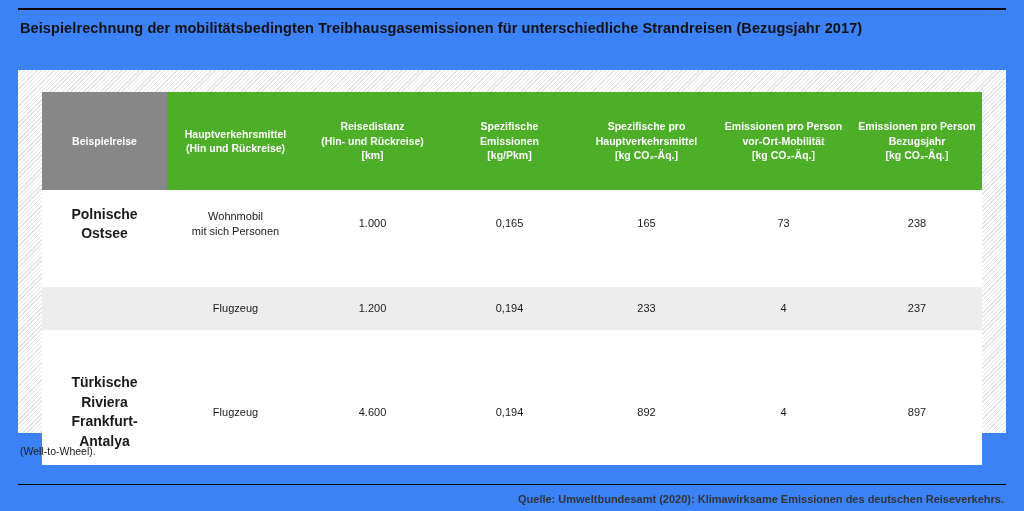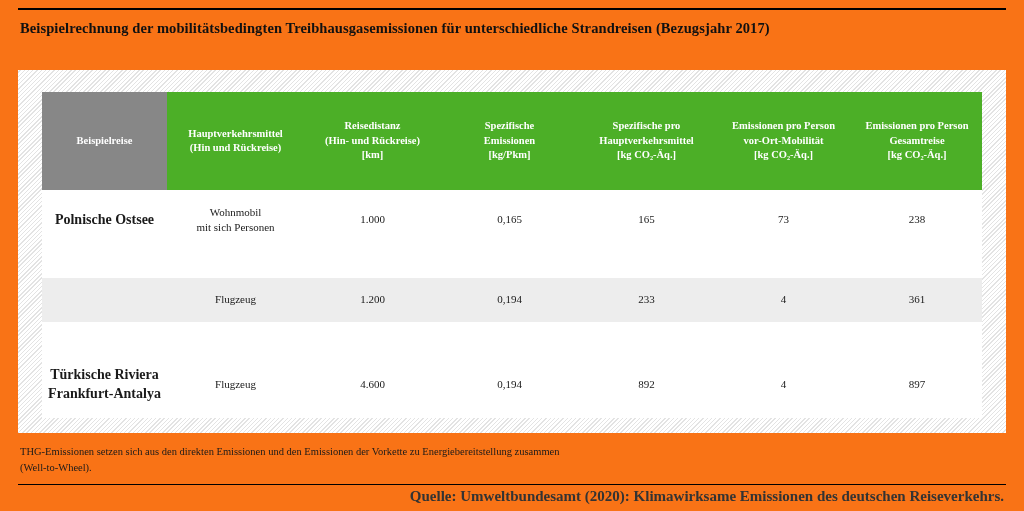--- a/index.html
+++ b/index.html
@@ -13,9 +13,8 @@
   #page {
     position: relative;
     width: 1024px; height: 511px;
-    background: #f97316;
+    background: #3b82f6;
     overflow: hidden;
-    font-family: Liberation Serif, serif;
   }
   .rule-top {
     position: absolute;

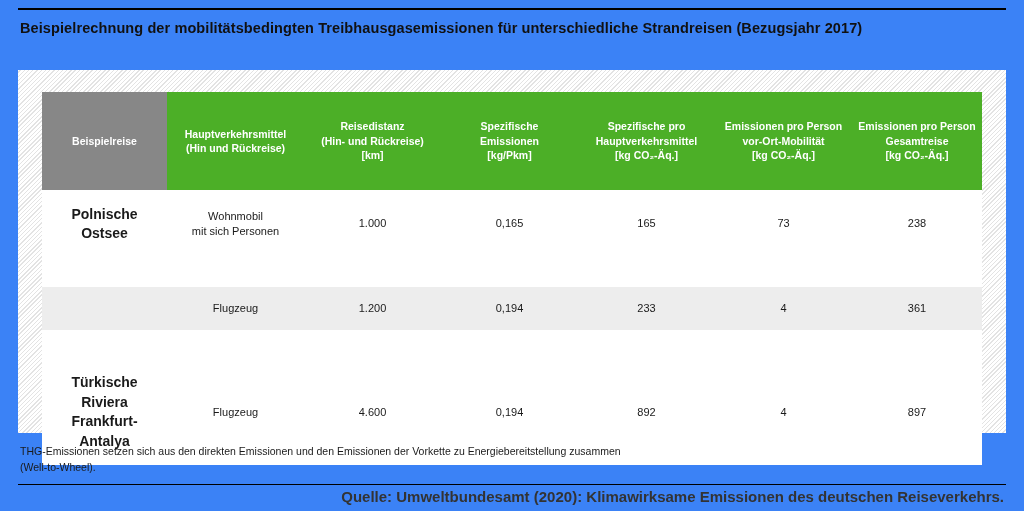--- a/index.html
+++ b/index.html
@@ -177,7 +177,7 @@
           </th>
           <th>
             <div>Emissionen pro Person</div>
-            <div>Gesamtreise</div>
+            <div>Bezugsjahr</div>
             <div>[kg CO₂-Äq.]</div>
           </th>
         </tr>

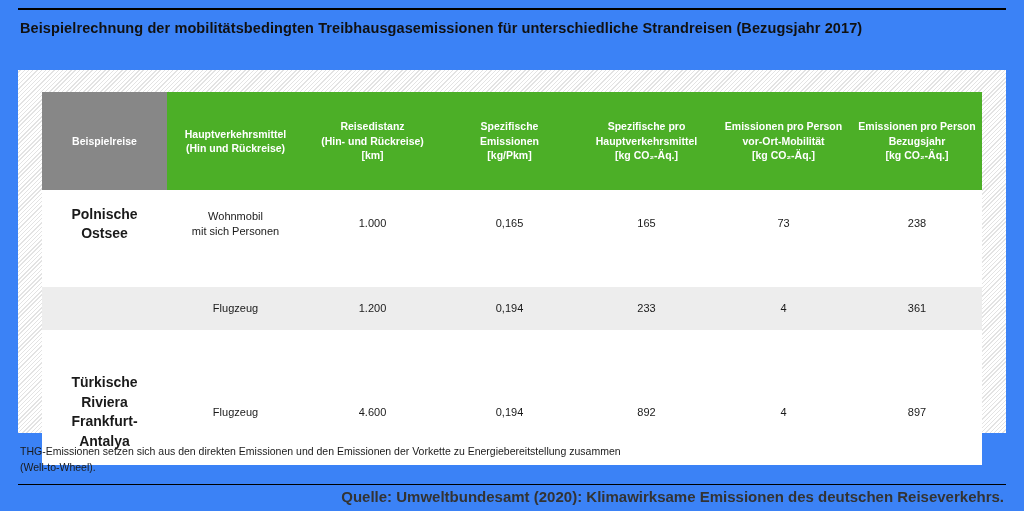--- a/index.html
+++ b/index.html
@@ -216,7 +216,7 @@
           <td>0,194</td>
           <td>233</td>
           <td>4</td>
-          <td>361</td>
+          <td>237</td>
         </tr>
 
         <tr class="sep-row">

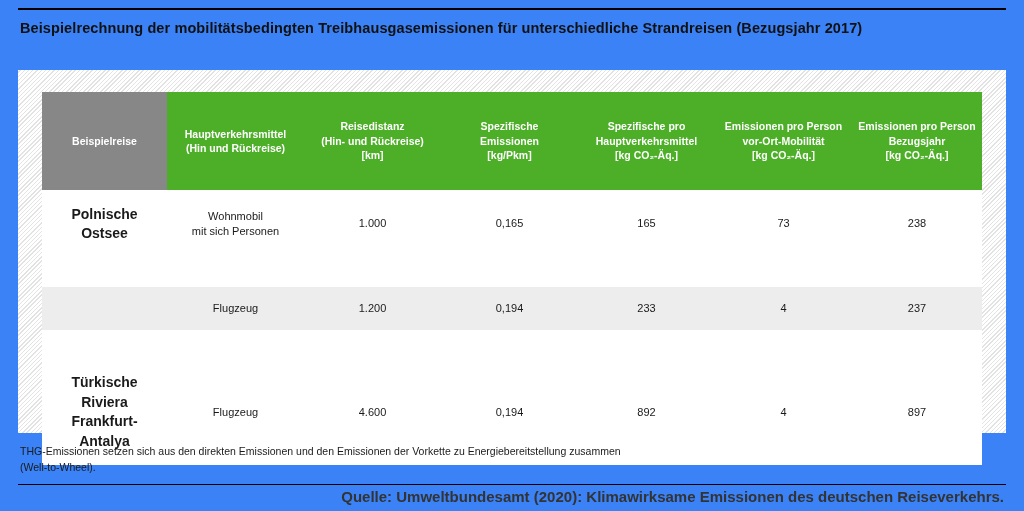--- a/index.html
+++ b/index.html
@@ -243,7 +243,6 @@
   </div>
 
   <div class="footnote">
-    <div>THG-Emissionen setzen sich aus den direkten Emissionen und den Emissionen der Vorkette zu Energiebereitstellung zusammen</div>
     <div>(Well-to-Wheel).</div>
   </div>
 

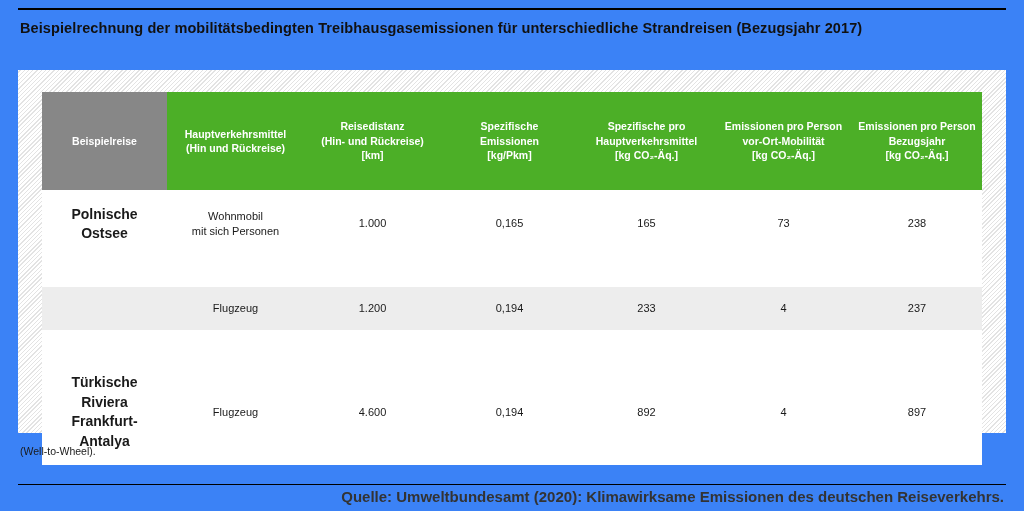--- a/index.html
+++ b/index.html
@@ -117,7 +117,7 @@
   .source {
     position: absolute;
     right: 20px; bottom: 6px;
-    font-size: 15px;
+    font-size: 11px;
     font-weight: bold;
     color: #333333;
     text-align: right;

○ ○ ○ ○ ○

WHAT THE TASK ASKS:
Transcribe the span of lines that runs from the line with "<div>[kg CO₂-Äq.]</div>" to the end of the data, both ends included, exactly, with nothing else and no pictures.

ANSWER SPACE:
             <div>[kg CO₂-Äq.]</div>
           </th>
         </tr>

--- a/index.html
+++ b/index.html
@@ -216,7 +216,7 @@
           <td>0,194</td>
           <td>233</td>
           <td>4</td>
-          <td>361</td>
+          <td>237</td>
         </tr>
 
         <tr class="sep-row">

--- a/index.html
+++ b/index.html
@@ -243,7 +243,6 @@
   </div>
 
   <div class="footnote">
-    <div>THG-Emissionen setzen sich aus den direkten Emissionen und den Emissionen der Vorkette zu Energiebereitstellung zusammen</div>
     <div>(Well-to-Wheel).</div>
   </div>
 

--- a/index.html
+++ b/index.html
@@ -117,7 +117,7 @@
   .source {
     position: absolute;
     right: 20px; bottom: 6px;
-    font-size: 15px;
+    font-size: 11px;
     font-weight: bold;
     color: #333333;
     text-align: right;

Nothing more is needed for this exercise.